- [The data]:
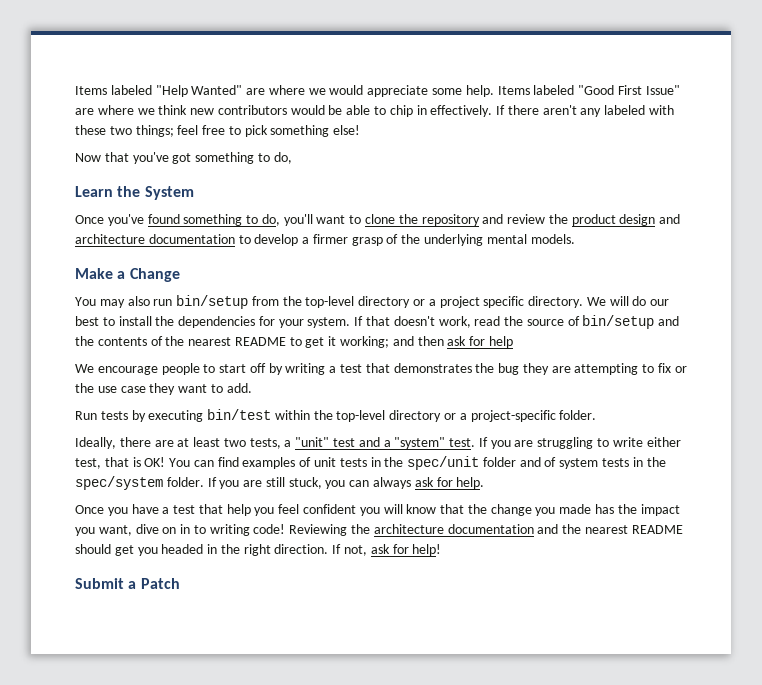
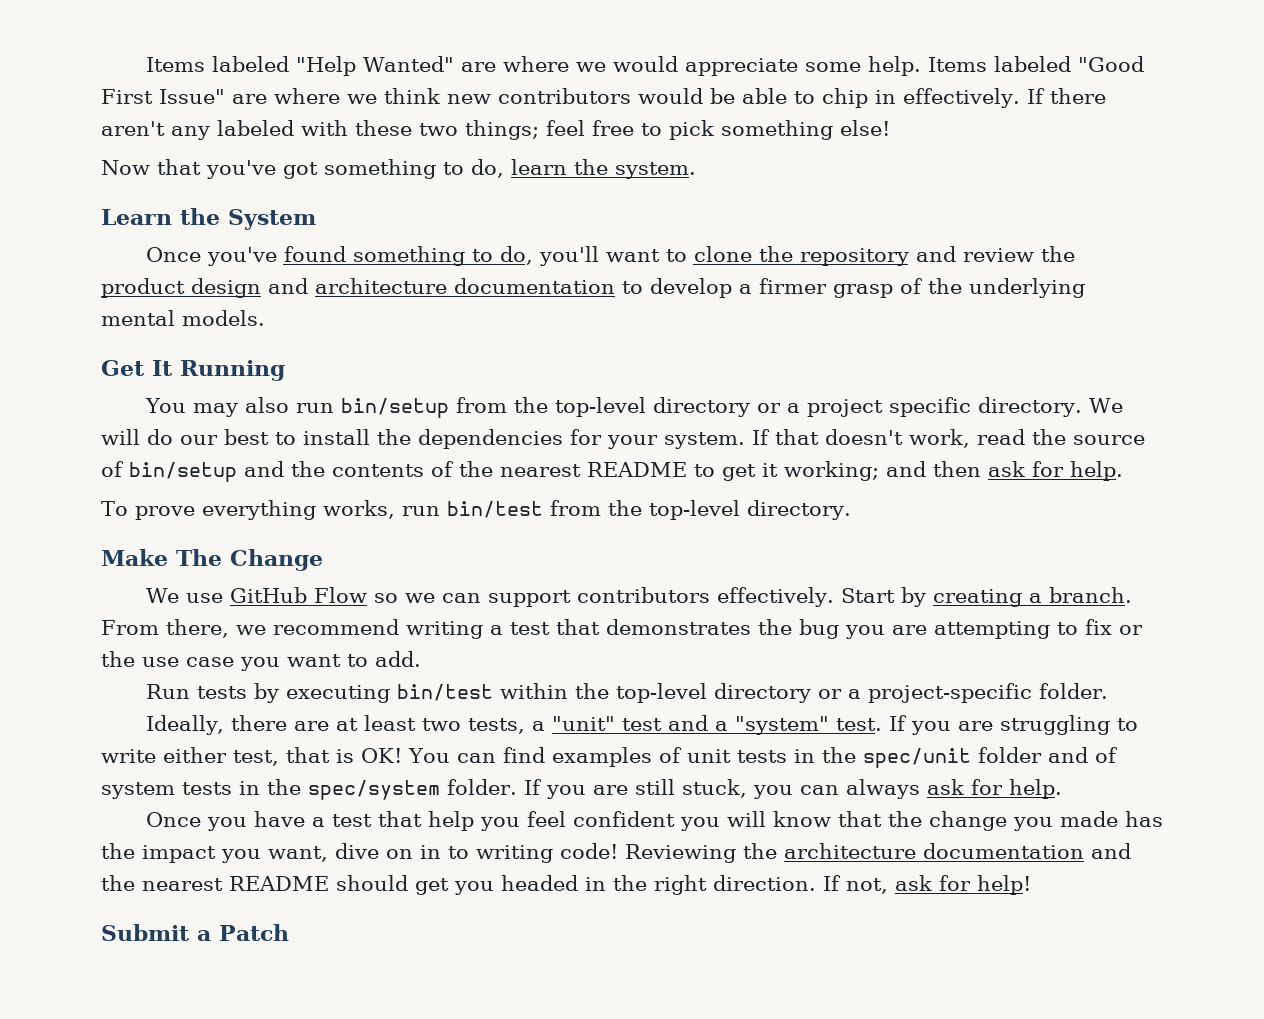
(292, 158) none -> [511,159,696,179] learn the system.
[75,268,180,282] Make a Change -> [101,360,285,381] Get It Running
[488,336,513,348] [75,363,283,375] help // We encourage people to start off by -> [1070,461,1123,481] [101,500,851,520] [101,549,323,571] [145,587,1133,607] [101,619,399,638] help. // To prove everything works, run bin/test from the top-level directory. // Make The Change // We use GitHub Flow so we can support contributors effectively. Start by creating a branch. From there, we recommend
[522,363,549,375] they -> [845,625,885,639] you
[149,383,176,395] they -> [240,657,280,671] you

- [Your assignment]:
The reply is to be all the records above, transcribed exactly, with no pictures.

- [Task response]:
(292, 158) none -> [511,159,696,179] learn the system.
[75,268,180,282] Make a Change -> [101,360,285,381] Get It Running
[488,336,513,348] [75,363,283,375] help // We encourage people to start off by -> [1070,461,1123,481] [101,500,851,520] [101,549,323,571] [145,587,1133,607] [101,619,399,638] help. // To prove everything works, run bin/test from the top-level directory. // Make The Change // We use GitHub Flow so we can support contributors effectively. Start by creating a branch. From there, we recommend
[522,363,549,375] they -> [845,625,885,639] you
[149,383,176,395] they -> [240,657,280,671] you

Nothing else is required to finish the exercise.